## ACTION ITEM
From the data below, return the exact lines starting at the line containing "(182, 448) none" and ending at the line containing "[262,491,334,500] use, save", both included, and nothing else.

## STORED DATA
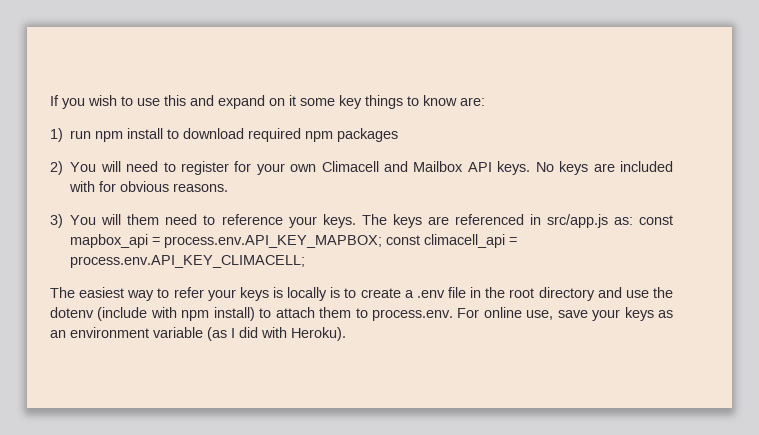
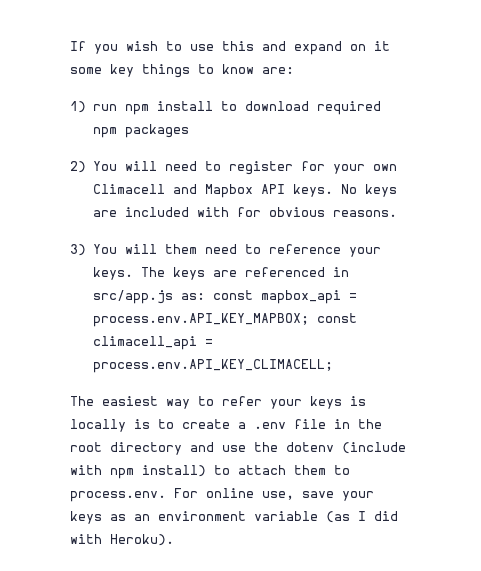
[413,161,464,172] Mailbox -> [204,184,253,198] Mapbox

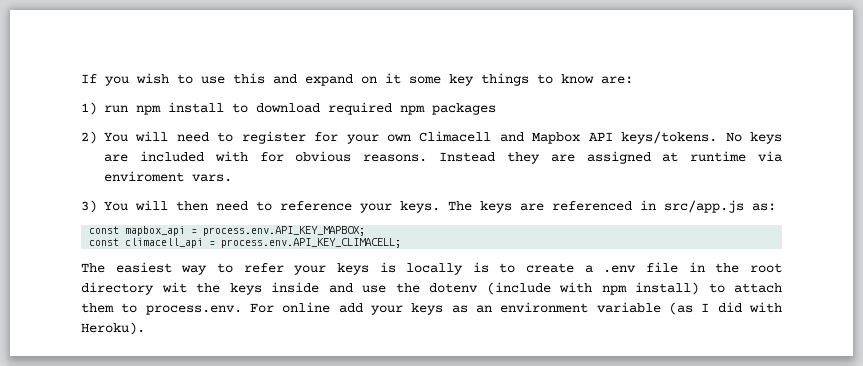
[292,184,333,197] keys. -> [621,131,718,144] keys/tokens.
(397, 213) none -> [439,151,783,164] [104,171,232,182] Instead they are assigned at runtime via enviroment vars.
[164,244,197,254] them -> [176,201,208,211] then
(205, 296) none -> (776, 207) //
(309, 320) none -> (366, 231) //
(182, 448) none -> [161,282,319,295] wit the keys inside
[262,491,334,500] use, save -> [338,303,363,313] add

---

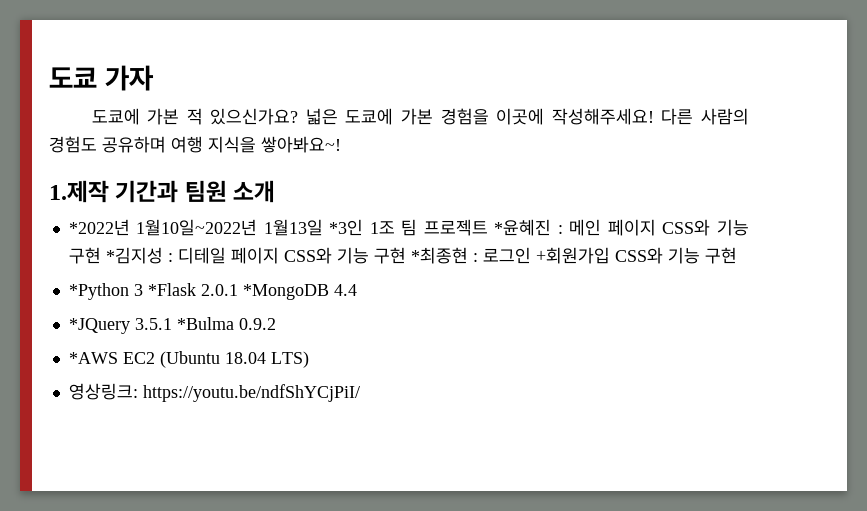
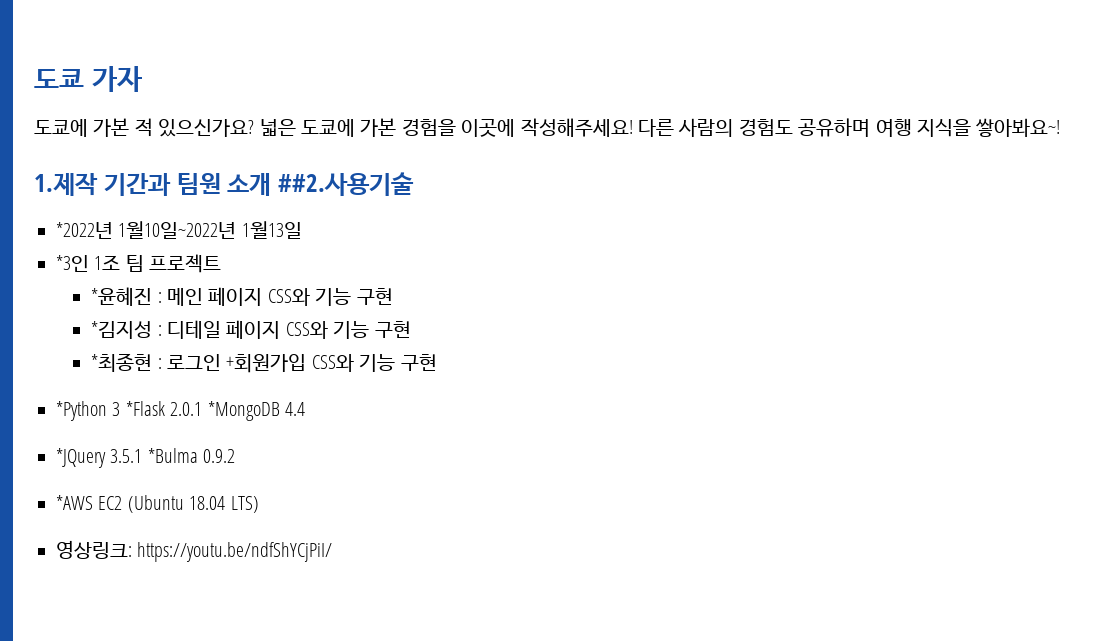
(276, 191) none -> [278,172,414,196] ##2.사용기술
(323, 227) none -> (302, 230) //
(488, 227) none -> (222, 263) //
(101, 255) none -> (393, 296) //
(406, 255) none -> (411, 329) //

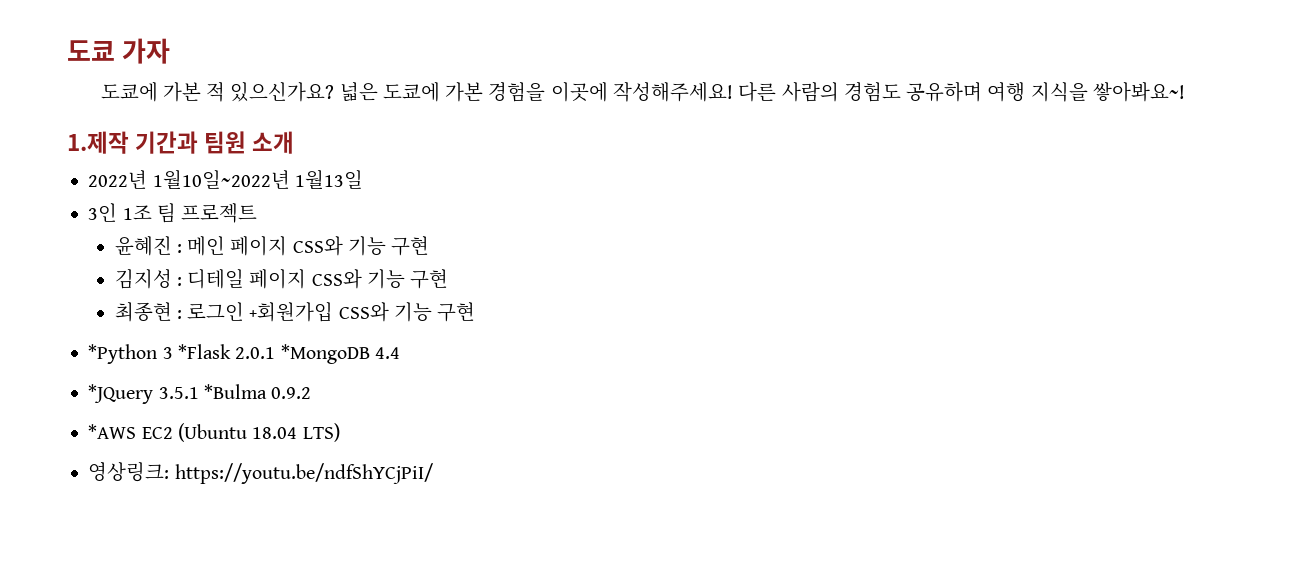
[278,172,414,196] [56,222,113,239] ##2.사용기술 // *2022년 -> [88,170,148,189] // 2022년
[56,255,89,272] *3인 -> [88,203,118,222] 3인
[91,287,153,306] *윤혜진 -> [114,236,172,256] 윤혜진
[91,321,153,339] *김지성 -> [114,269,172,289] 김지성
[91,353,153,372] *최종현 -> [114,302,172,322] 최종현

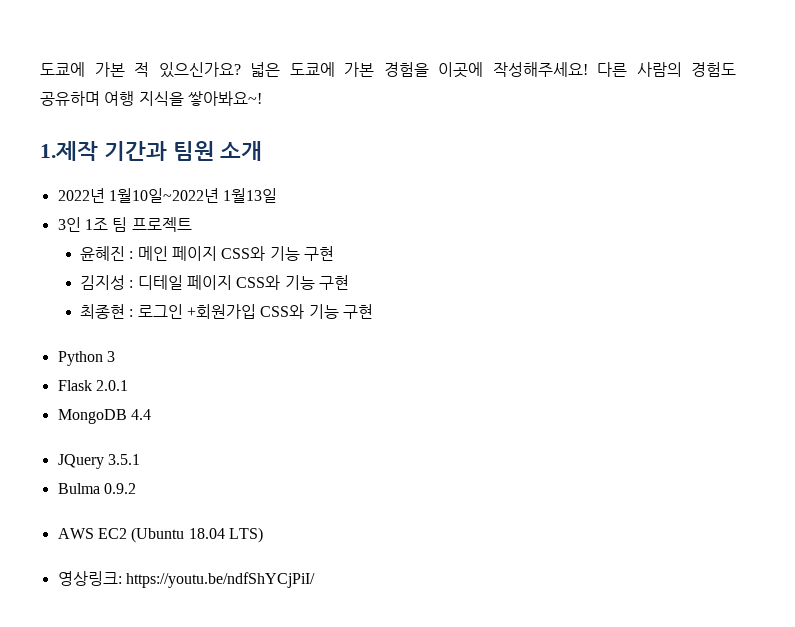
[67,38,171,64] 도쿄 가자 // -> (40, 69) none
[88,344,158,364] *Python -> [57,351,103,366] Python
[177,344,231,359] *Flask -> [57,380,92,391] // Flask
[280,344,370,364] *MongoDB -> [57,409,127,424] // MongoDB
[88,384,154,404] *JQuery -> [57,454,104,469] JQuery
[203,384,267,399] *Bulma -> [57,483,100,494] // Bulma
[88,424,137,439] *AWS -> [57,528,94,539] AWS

## WRITTEN RESPONSE
(182, 448) none -> [161,282,319,295] wit the keys inside
[262,491,334,500] use, save -> [338,303,363,313] add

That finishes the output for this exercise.